I Say We Shall Have No More Bard!

Earlier today, Stanley Wells wrote on Twitter:

Also I never ever refer to Shakespeare as ‘the bard’. So don’t let me see any of you doing so either.

This set off quite the tweetstorm from his followers, many of whom (myself included) chimed in with admissions of guilt. I plead innocent on the grounds of technological limitation, though!  I’m only talking about times when I use the word bard in a typed form, such as web sites that won’t let me use “ShakespeareGeek”.   Or, of course, if there’s a pun to be made.  I can never resist a good pun. Spoken, though? I honestly don’t think I ever refer to Shakespeare as anything but Shakespeare when speaking of him. Thoughts?

22 thoughts on “I Say We Shall Have No More Bard!

  1. I can't say I've ever been a fan of calling him the Bard, but it doesn't drive me completely insane–as it does when people just call him "Billy."

    Or, horrifically, "Billy the Bodacious Bard."
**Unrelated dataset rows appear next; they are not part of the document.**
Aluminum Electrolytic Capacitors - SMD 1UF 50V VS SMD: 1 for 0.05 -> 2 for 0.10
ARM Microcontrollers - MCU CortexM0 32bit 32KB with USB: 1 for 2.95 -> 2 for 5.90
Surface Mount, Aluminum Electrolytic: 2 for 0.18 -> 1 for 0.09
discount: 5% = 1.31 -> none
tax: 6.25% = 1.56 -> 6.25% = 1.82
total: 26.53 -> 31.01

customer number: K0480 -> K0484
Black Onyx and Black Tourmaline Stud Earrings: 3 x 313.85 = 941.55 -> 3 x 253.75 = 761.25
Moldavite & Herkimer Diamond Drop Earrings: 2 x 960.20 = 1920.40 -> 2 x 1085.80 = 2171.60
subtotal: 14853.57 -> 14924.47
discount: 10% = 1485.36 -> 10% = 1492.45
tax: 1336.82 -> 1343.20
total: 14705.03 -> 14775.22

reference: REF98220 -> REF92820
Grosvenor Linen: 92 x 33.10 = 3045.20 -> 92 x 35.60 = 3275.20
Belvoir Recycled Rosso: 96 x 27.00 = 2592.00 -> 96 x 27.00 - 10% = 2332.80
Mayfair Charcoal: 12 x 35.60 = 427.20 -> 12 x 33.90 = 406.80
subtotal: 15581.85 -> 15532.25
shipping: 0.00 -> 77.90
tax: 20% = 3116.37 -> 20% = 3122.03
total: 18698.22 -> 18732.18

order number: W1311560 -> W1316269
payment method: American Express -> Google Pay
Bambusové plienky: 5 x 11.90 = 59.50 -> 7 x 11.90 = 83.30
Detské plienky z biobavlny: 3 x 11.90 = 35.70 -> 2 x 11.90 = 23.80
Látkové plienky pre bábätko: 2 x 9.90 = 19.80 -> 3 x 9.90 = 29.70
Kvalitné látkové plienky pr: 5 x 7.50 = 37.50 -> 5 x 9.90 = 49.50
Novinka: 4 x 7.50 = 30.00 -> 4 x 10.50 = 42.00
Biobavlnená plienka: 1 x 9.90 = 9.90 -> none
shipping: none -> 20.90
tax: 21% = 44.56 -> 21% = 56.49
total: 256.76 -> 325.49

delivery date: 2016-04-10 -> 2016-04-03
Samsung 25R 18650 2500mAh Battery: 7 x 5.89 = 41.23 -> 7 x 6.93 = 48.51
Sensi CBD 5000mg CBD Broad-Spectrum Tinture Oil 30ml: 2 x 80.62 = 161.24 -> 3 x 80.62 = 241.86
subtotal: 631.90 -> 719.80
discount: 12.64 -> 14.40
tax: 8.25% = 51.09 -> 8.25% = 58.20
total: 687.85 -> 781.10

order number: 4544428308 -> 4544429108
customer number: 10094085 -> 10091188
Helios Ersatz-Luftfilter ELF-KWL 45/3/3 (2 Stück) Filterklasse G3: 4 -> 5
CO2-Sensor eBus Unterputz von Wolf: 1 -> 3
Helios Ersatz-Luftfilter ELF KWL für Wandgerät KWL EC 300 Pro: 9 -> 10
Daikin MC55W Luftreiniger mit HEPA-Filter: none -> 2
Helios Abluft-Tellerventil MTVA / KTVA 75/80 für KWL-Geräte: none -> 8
  2. I have a few friends who refer to him as Shax (pronounced Shakes) and I also find myself using that around them. I guess it's just a symptom of the modern American predilection to abbreviate everything. 😉

  3. So is the term "Bard" barred now? Will Mr. Wells come and put us in a place with barred windows?

    I can understand, though. Correct language matters. I mean, if a lawyer were to misuse language and ruin his client's case, he could be disbarred.

  4. Afraid "Swan" is not OK either. Mr. Wells has instigated the swansong for that term. Oh Wells. Personally, I can't really Stan such arrogance, but at least it Shakes up some conversation on the blog.

    I can't help myself. Somebody stop me before I pun again.

  5. I have made use of the term. I feel no guilt for doing so. Spoken sometimes, but more often when written. (As a writer, I am sort of programmed to finding more than one way of referencing something or someone with a piece. I even use "The Stratfordian" in certain contexts when writing.

    But "Shakespeare" is usually what I say, with "The Bard" a distant second. Nothing else really.

  6. I hate to speak for him, J, but it does appear to have come out of left field – "I never see television. Oh, and I never call Shakespeare the bard, either."

    I think he's just in a silly mood and didn't expect everybody to jump on it like they did.

  7. Hmmm, keeping the puns going, I suppose it's matter of free choice, or you can just do, "As You Like It." I we can't use the bard, why not go Groatsworth, "A tiger's heart, wrapped in a player's hide"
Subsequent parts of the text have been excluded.